Roan Kattouw (Catrope)

Aryeh Gregor

19 Jan 19 Jan

12:21 a.m.

On Mon, Jan 17, 2011 at 9:12 PM, Roan Kattouw roan.kattouw@gmail.com wrote:

...

Wikimedia doesn't technically use delta compression. It concatenates a couple dozen adjacent revisions of the same page and compresses that (with gzip?), achieving very good compression ratios because there is a huge amount of duplication in, say, 20 adjacent revisions of [[Barack Obama]] (small changes to a large page, probably a few identical versions to due vandalism reverts, etc.).

We used to do this, but the problem was that many articles are much larger than the compression window of typical compression algorithms, so the redundancy between adjacent revisions wasn't helping compression except for short articles. Tim wrote a diff-based history storage method (see DiffHistoryBlob in includes/HistoryBlob.php) and deployed it on Wikimedia, for 93% space savings:

http://lists.wikimedia.org/pipermail/wikitech-l/2010-March/047231.html

I don't know if this was ever deployed to all of external storage, though. In that thread Tim mentioned only recompressing about 40% of revisions, and said that the recompression script required care and human attention to work correctly, so maybe he never got around to recompressing all the rest -- I don't think he ever said, that I saw.

Roan Kattouw

12:27 a.m.

2011/1/19 Aryeh Gregor Simetrical+wikilist@gmail.com:

...

We used to do this, but the problem was that many articles are much larger than the compression window of typical compression algorithms, so the redundancy between adjacent revisions wasn't helping compression except for short articles. Tim wrote a diff-based history storage method (see DiffHistoryBlob in includes/HistoryBlob.php) and deployed it on Wikimedia, for 93% space savings:

http://lists.wikimedia.org/pipermail/wikitech-l/2010-March/047231.html

That's right, I forgot about that.

...

I don't know if this was ever deployed to all of external storage, though.
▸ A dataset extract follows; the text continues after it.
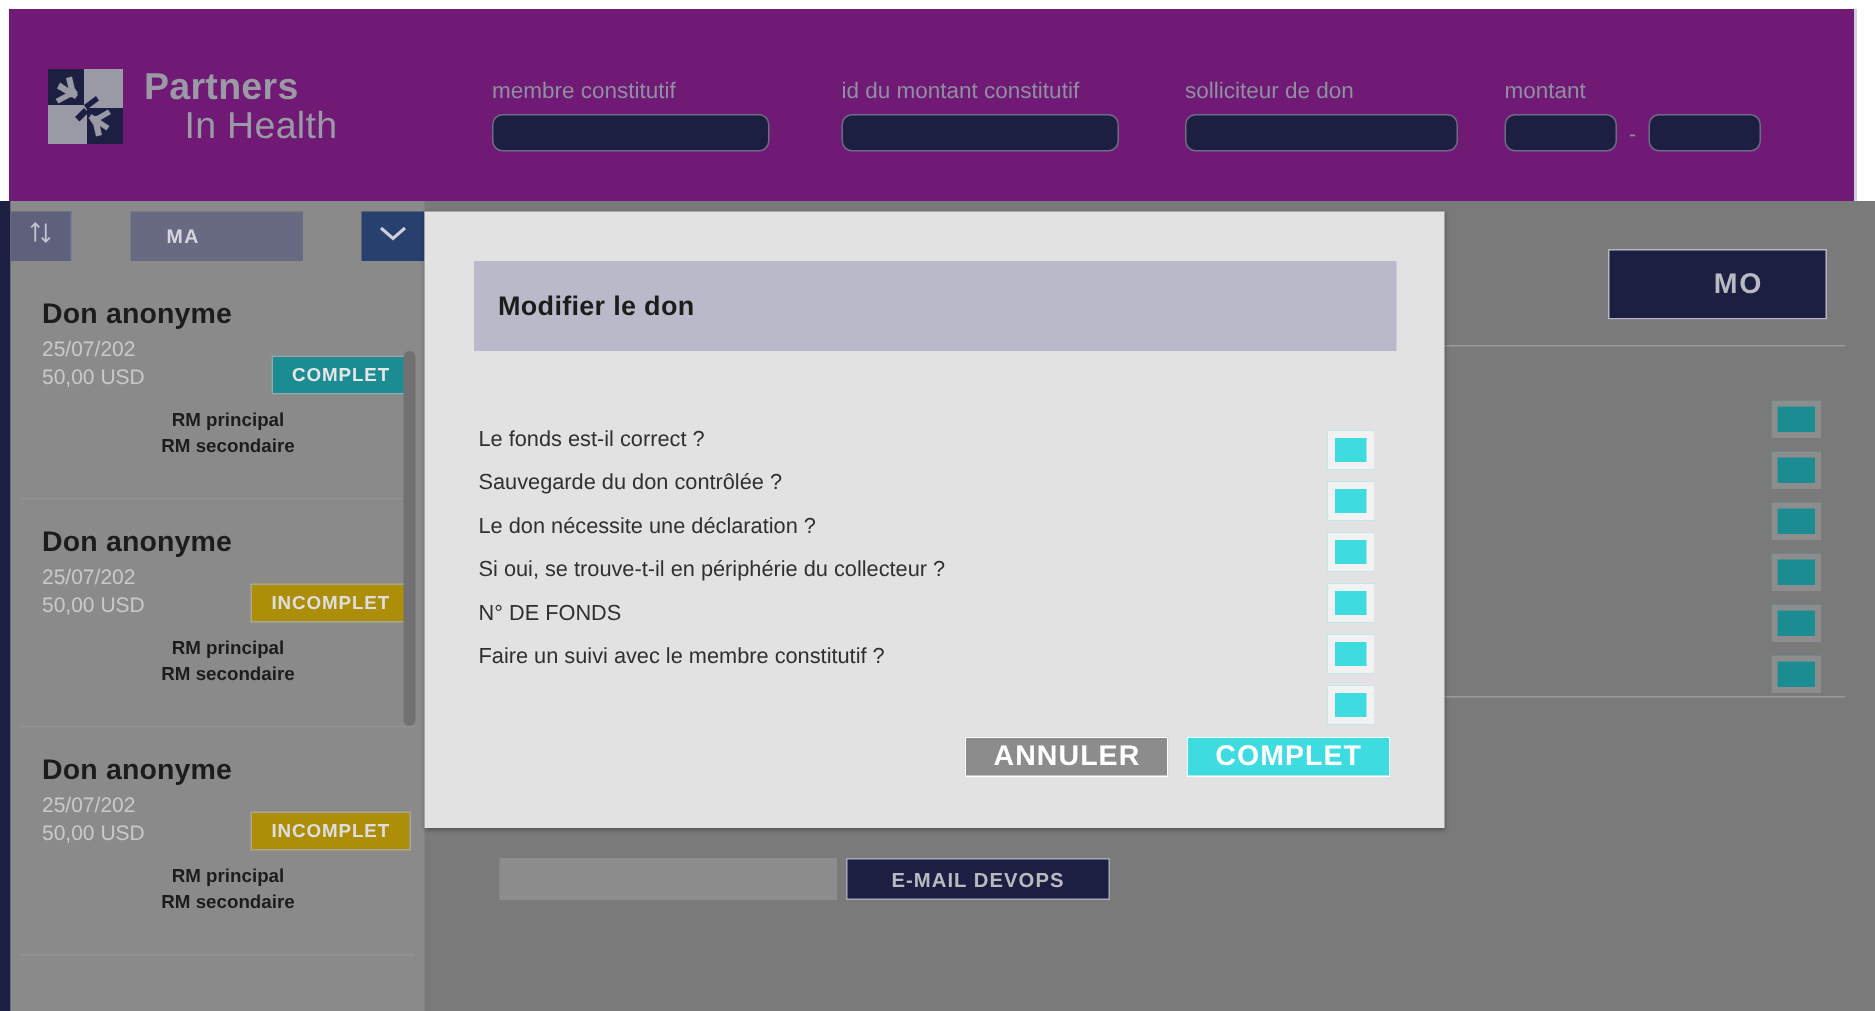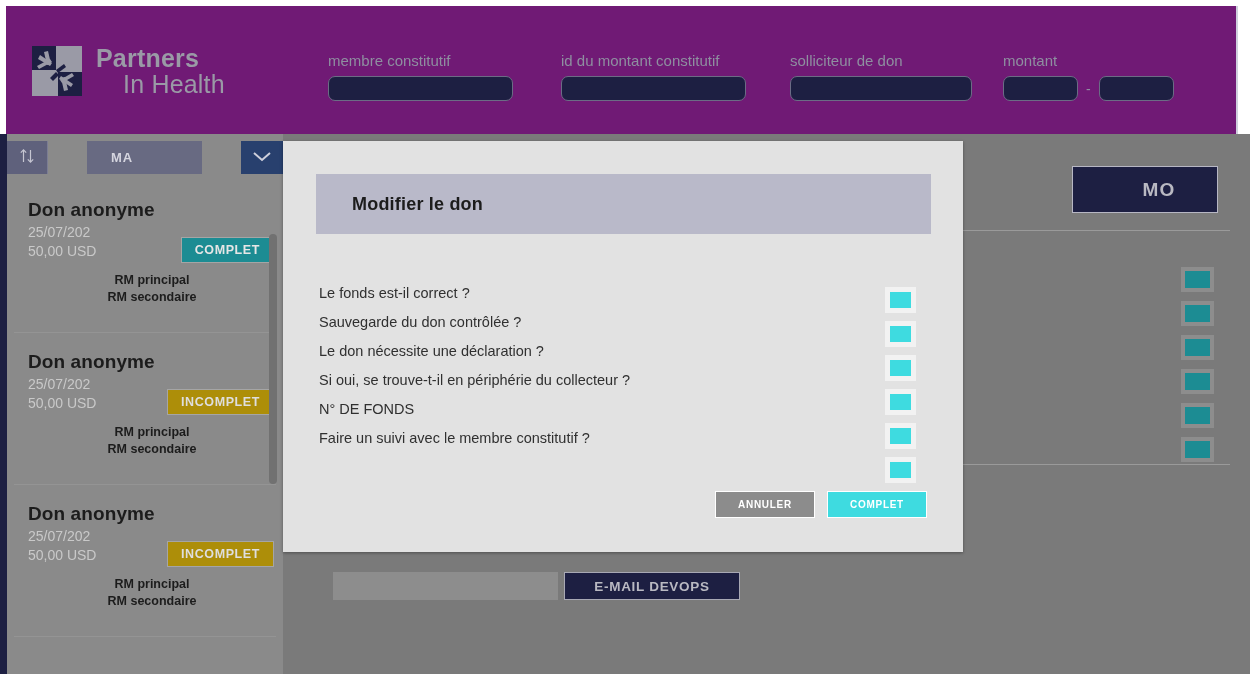"Modifier le don" .modal-header { padding-left: 36px -> 16px }
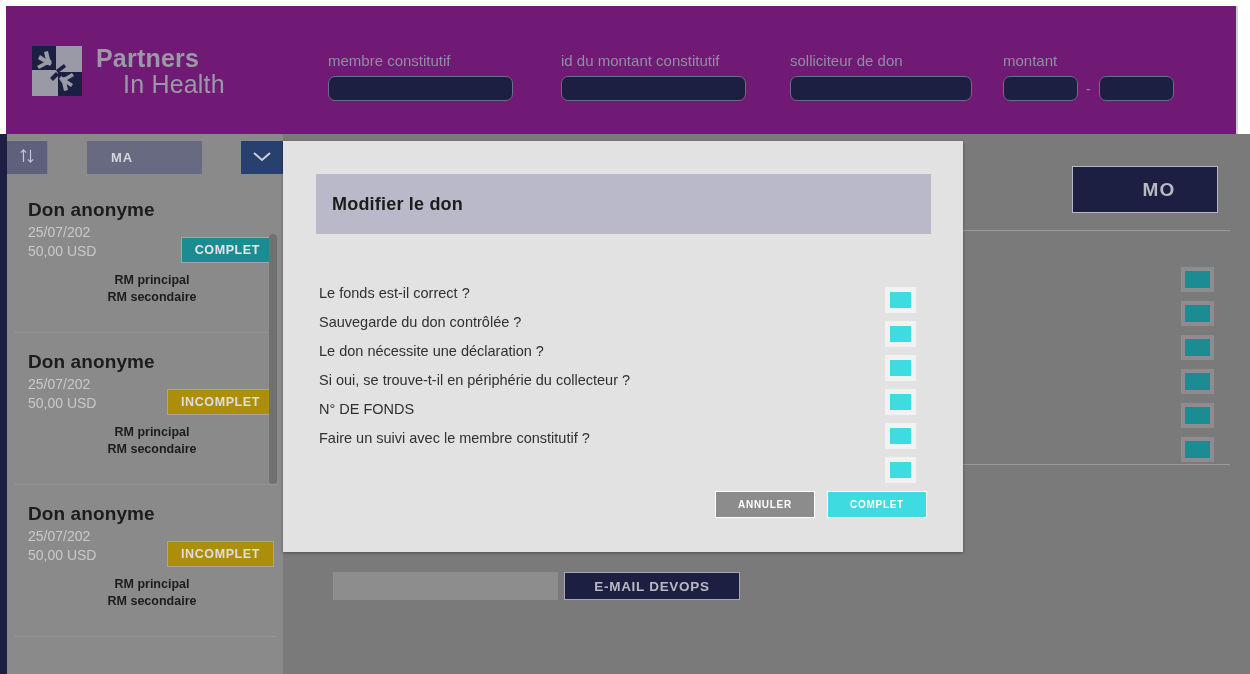"ANNULER" .btn { font-size: 10px -> 19px }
In that thread Tim mentioned only recompressing about 40% of revisions, and said that the recompression script required care and human attention to work correctly, so maybe he never got around to recompressing all the rest -- I don't think he ever said, that I saw.

I think he finished recompressing a couple of months ago.

Roan Kattouw (Catrope)

Alex Brollo

12:44 a.m.

It seems a complely different topic, but: is there something to learn about text saving from the smart trick of TeX formulas storing? I did a little bit of "reverse engineering" on that algorithm, I did never find anything useful application from it, but much fun. :-)

Alex

Anthony

1:59 a.m.

On Tue, Jan 18, 2011 at 7:21 PM, Aryeh Gregor Simetrical+wikilist@gmail.com wrote:

...

On Mon, Jan 17, 2011 at 9:12 PM, Roan Kattouw roan.kattouw@gmail.com wrote:

...
Wikimedia doesn't technically use delta compression. It concatenates a couple dozen adjacent revisions of the same page and compresses that (with gzip?), achieving very good compression ratios because there is a huge amount of duplication in, say, 20 adjacent revisions of [[Barack Obama]] (small changes to a large page, probably a few identical versions to due vandalism reverts, etc.).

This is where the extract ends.